## YOUR INSTRUCTIONS
Word for word, copy the line containing "-183,7 +183,7 @@" and each line after it in the records below, ending with the last line.

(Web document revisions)
------------------------------------------------------------------------
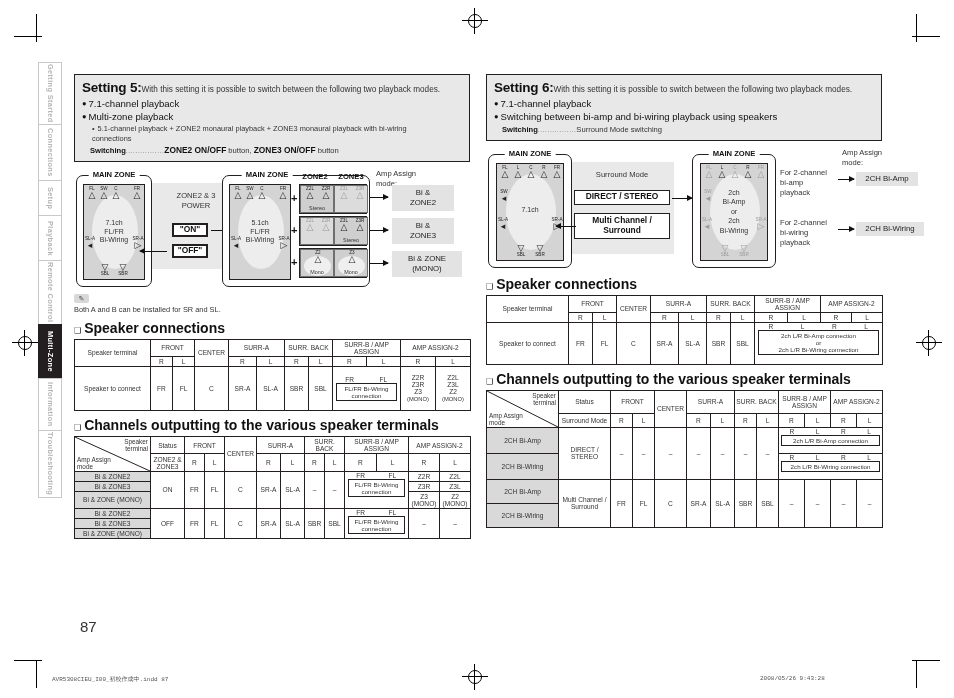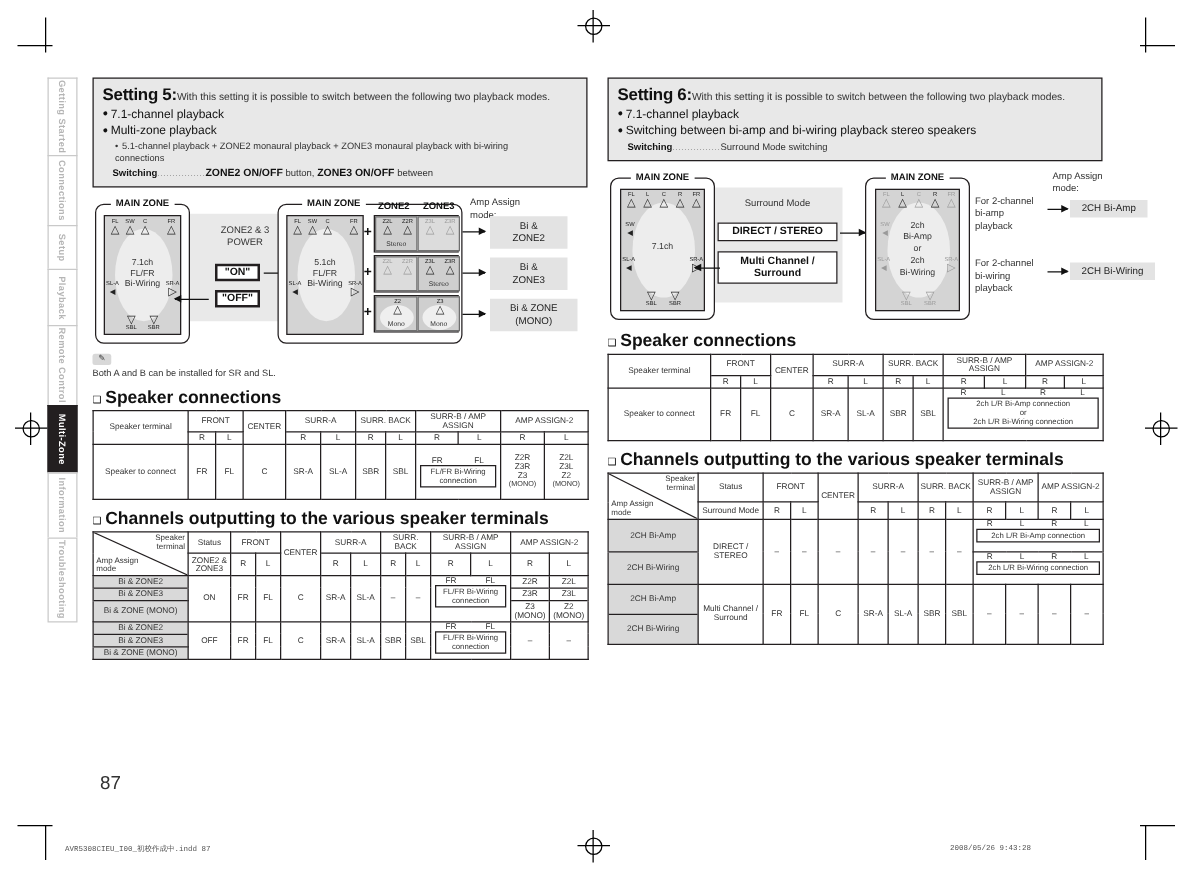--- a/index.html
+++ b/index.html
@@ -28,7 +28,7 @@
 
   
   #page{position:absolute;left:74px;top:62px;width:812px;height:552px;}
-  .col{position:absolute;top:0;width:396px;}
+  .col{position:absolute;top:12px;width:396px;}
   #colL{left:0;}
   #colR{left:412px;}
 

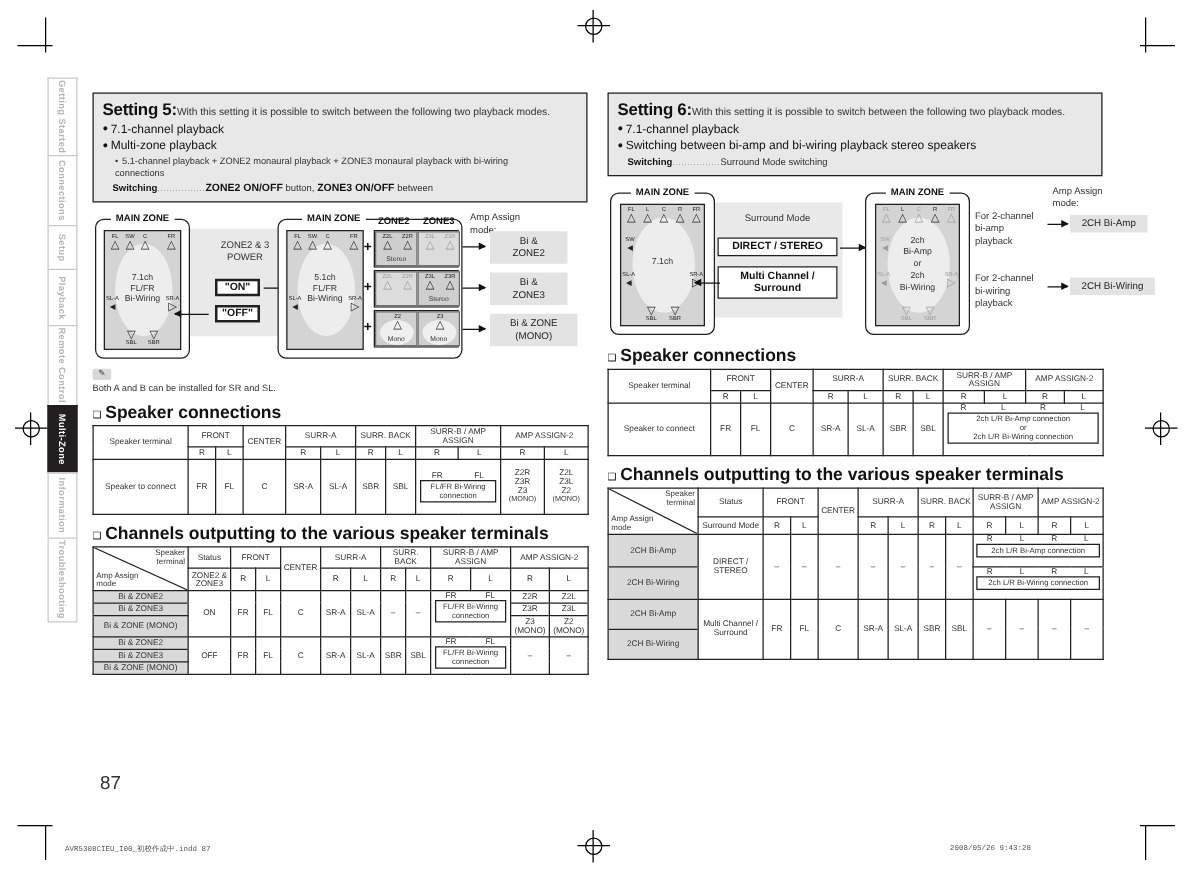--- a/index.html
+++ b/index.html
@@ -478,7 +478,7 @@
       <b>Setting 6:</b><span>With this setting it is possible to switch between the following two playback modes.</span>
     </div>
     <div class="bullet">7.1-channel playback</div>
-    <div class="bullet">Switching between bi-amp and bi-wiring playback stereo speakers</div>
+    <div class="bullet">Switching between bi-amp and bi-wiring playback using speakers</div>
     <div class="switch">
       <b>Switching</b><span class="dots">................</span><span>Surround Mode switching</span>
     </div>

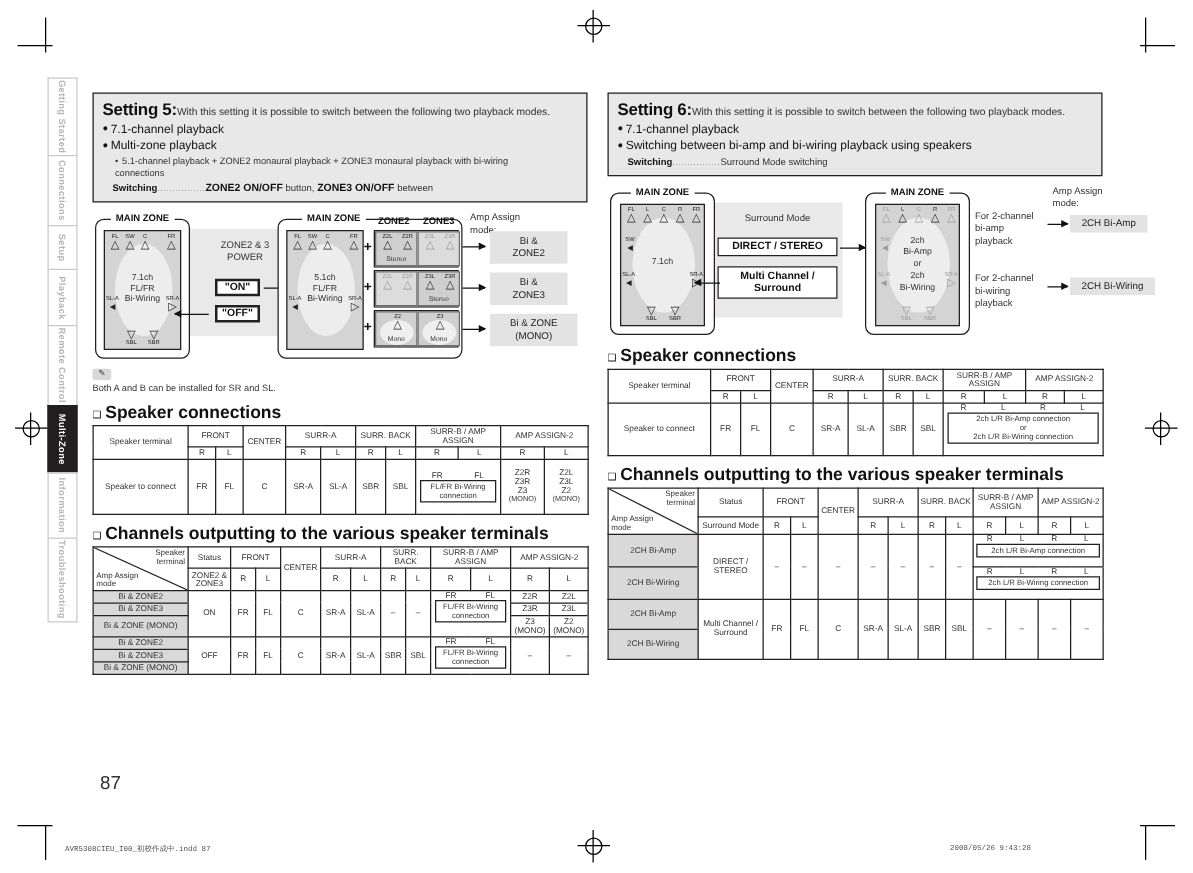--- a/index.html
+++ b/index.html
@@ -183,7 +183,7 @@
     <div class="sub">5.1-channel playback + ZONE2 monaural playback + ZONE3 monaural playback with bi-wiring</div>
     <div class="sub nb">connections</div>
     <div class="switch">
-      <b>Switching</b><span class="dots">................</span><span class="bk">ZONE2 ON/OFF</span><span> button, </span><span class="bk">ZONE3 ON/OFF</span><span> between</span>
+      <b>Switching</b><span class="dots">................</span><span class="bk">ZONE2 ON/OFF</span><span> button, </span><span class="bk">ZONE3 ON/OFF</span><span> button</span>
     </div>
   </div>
------------------------------------------------------------------------
## ANSWER TO THE PROBLEM
@@ -183,7 +183,7 @@
     <div class="sub">5.1-channel playback + ZONE2 monaural playback + ZONE3 monaural playback with bi-wiring</div>
     <div class="sub nb">connections</div>
     <div class="switch">
-      <b>Switching</b><span class="dots">................</span><span class="bk">ZONE2 ON/OFF</span><span> button, </span><span class="bk">ZONE3 ON/OFF</span><span> between</span>
+      <b>Switching</b><span class="dots">................</span><span class="bk">ZONE2 ON/OFF</span><span> button, </span><span class="bk">ZONE3 ON/OFF</span><span> button</span>
     </div>
   </div>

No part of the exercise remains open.